What Makes H. Moser & Cie’s Latest Steel Sports Watch Feel Like an Instant Classic

Allen Farmelo
·4 mins read

As I write, I have the 40 mm Moser Streamliner Centre Seconds on my wrist, and I feel sophisticated, elegant, cool and sporty all because of it. Enhancing our sense of self may ultimately be why many of us buy and wear watches, and perhaps the more versatile a watch is the more aspects of ourselves it can boost. Let’s call this emotional versatility. This new Moser comes loaded with it.

There are very few watches that integrate their disparate elements as seamlessly as this Streamliner, and this aesthetic unity lends the watch an aura of inevitability, like it’s always been there, yet the design is highly original. For these reasons, the Streamliner Centre Seconds feels like an instant classic within the highly competitive and increasingly crowded steel sports watch category. And given Moser’s impressive track record since the Meylan family took the helm in 2012, it was only a matter of time before they produced a bonafide classic. For my money, this is it.

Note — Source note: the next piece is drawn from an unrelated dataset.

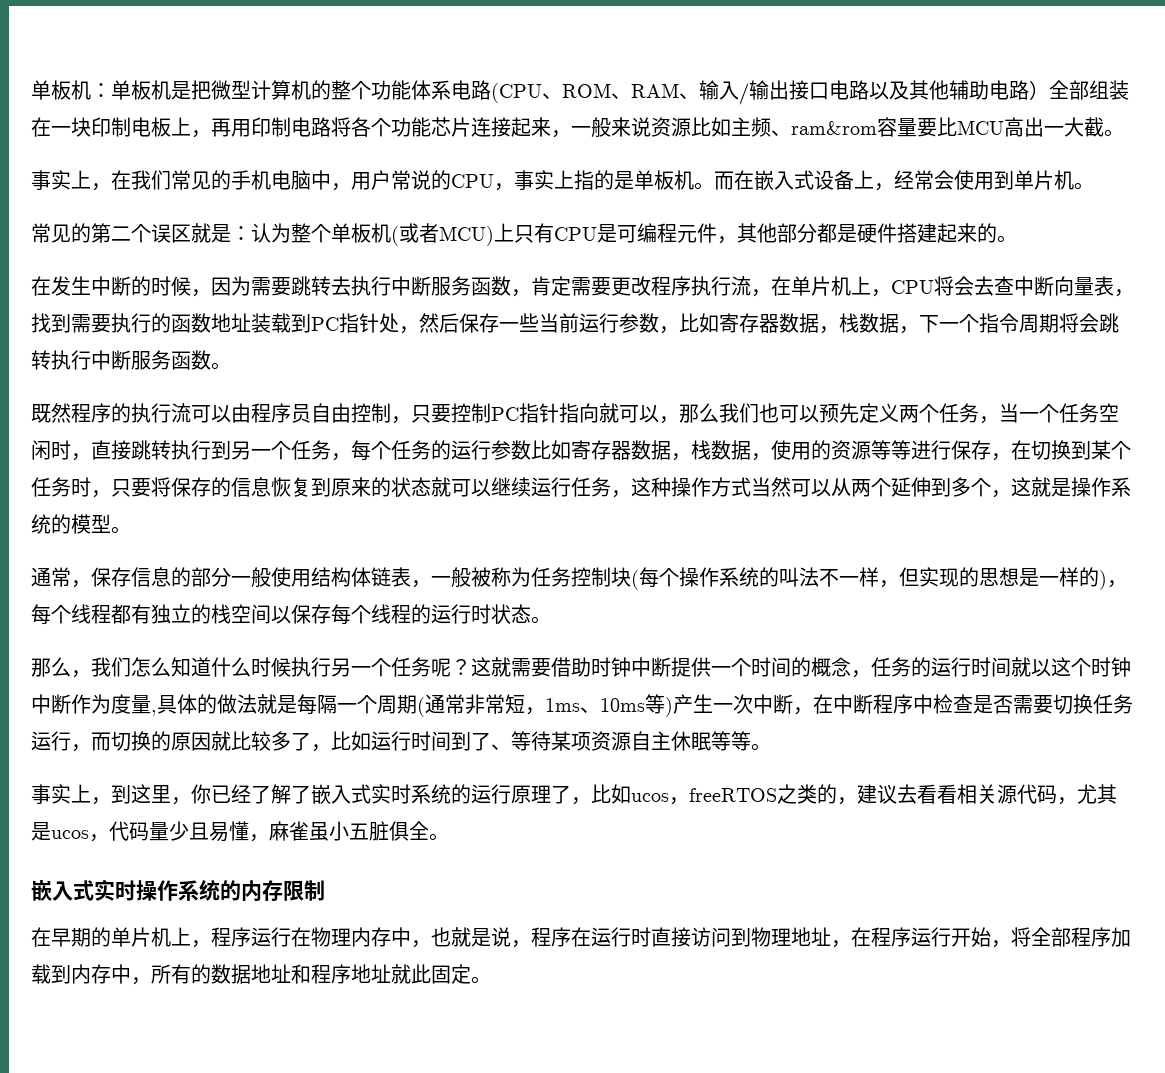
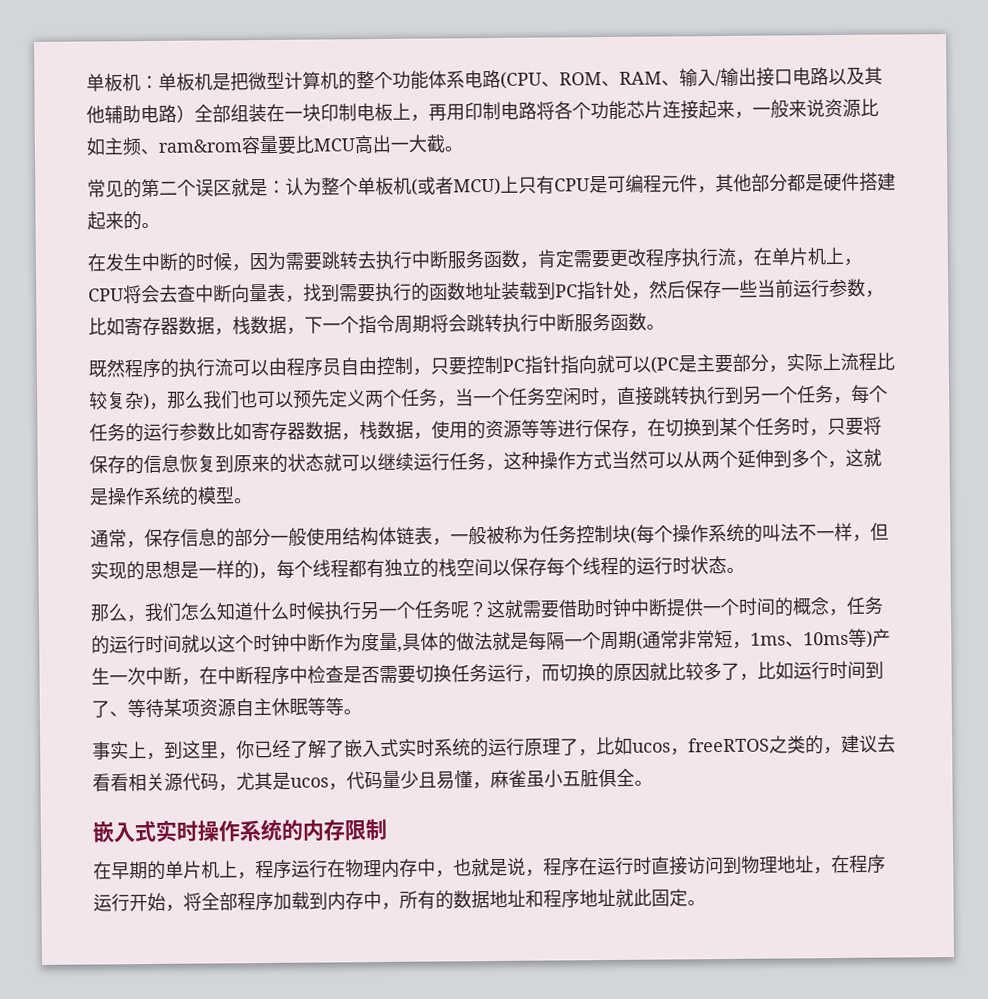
- 事实上，在我们常见的手机电脑中，用户常说的CPU，事实上指的是单板机。而在嵌入式设备上，经常会使用到单片机。
- 既然程序的执行流可以由程序员自由控制，只要控制PC指针指向就可以，那么我们也可以预先定义两个任务，当一个任务空闲时，直接跳转执行到另一个任务，每个任务的运行参数比如寄存器数据，栈数据，使用的资源等等进行保存，在切换到某个任务时，只要将保存的信息恢复到原来的状态就可以继续运行任务，这种操作方式当然可以从两个延伸到多个，这就是操作系统的模型。
+ 既然程序的执行流可以由程序员自由控制，只要控制PC指针指向就可以(PC是主要部分，实际上流程比较复杂)，那么我们也可以预先定义两个任务，当一个任务空闲时，直接跳转执行到另一个任务，每个任务的运行参数比如寄存器数据，栈数据，使用的资源等等进行保存，在切换到某个任务时，只要将保存的信息恢复到原来的状态就可以继续运行任务，这种操作方式当然可以从两个延伸到多个，这就是操作系统的模型。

At 40 mm, and without the chronograph functions of the first Streamliner (a unique flyback watch) which debuted earlier this year, the Streamliner Centre Seconds feels sleek. With its reptilian and liquidy bracelet, the watch wraps around the wrist like some futuristic bionic augmentation. This is among the most comfortable bracelets I’ve ever worn. Being very finely brushed with bright polishing inside the joints between links, the bracelet sparkles just enough to look luxurious, but without the bling factor you’ll find with brightly polished bracelets. It is refined and understated, but also whimsical, even playful.

On the case, that fine brushing radiates out from the center, extending the radial brushing on the dial. Rather than reflecting light like polished steel or absorbing it like more coarsely brushed steel, the case seems to transform light into a warm halo. There are slightly polished edges on the sides of the case that echo the polishing inside the bracelet links that integrate the package seamlessly. Like most Mosers, the sides of the case are as artful as any aspect of the watch, here with recessed brushed sections surrounded by a thin, polished frame.

Unlike some of the brighter Moser dials, the Matrix Green, radially brushed fumé dial of the Streamliner Centre Seconds doesn’t quite steal the show as much as it sings in harmony with the case and bracelet. The green is subtle and earthy while the fumé treatment adds incredible depth. Where other Moser dials radiate their effect outwardly, the Matrix Green dial pulls you into this effect. For this, the watch feels personal, intimate and again, understated.

In this colorway (and we hope there may be more coming), the Streamliner Centre Seconds would be equally at home under a tailored shirt cuff in a woody British study sipping single malt as it would peeking out from beneath a cashmere hoodie in a Silicon Valley board room pounding coconut water. That is to say that the watch is classic and cutting edge simultaneously, summing up Moser’s ethos quite nicely.

Mechanically, the HMC-200 self-winding movement is made entirely in-house, including a Straumann hairspring made at Moser’s affiliate company Precision Engineering AG. A solid gold winding rotor spins above the lovely and playfully shaped bridges featuring “Moser Striping,” which is perhaps best described as syncopated Geneva striping. Few rear-mounted automatic winding rotors afford such a clear view of the bridges, and it’s a treat to spend time gazing through the rear window. The power reserve is three days.

A luxury steel watch has to be waterproof, and a screw-down crown helps provide the 12 ATM/120 meter rating. Similarly, the Globolite hand inserts add sportiness and functionality, and this innovative ceramic material with LumiNova baked into it makes for a rather unique handset that will be familiar to fans of Moser.

At $21,900, this watch is going to attract those looking for a 100 percent Swiss-made steel sports watch that can hold its own with Patek Philippes’ Aquanaut and Nautilus, Audemars Piguet’s various Royal Oaks, Chopard’s Alpine Eagles and Vacheron Constantin’s popular Overseas models. However, the Moser is going to stand out from that crowd. It’s really quite an accomplishment, and it seems that the Streamliner series is poised for some excellent iterations going forward.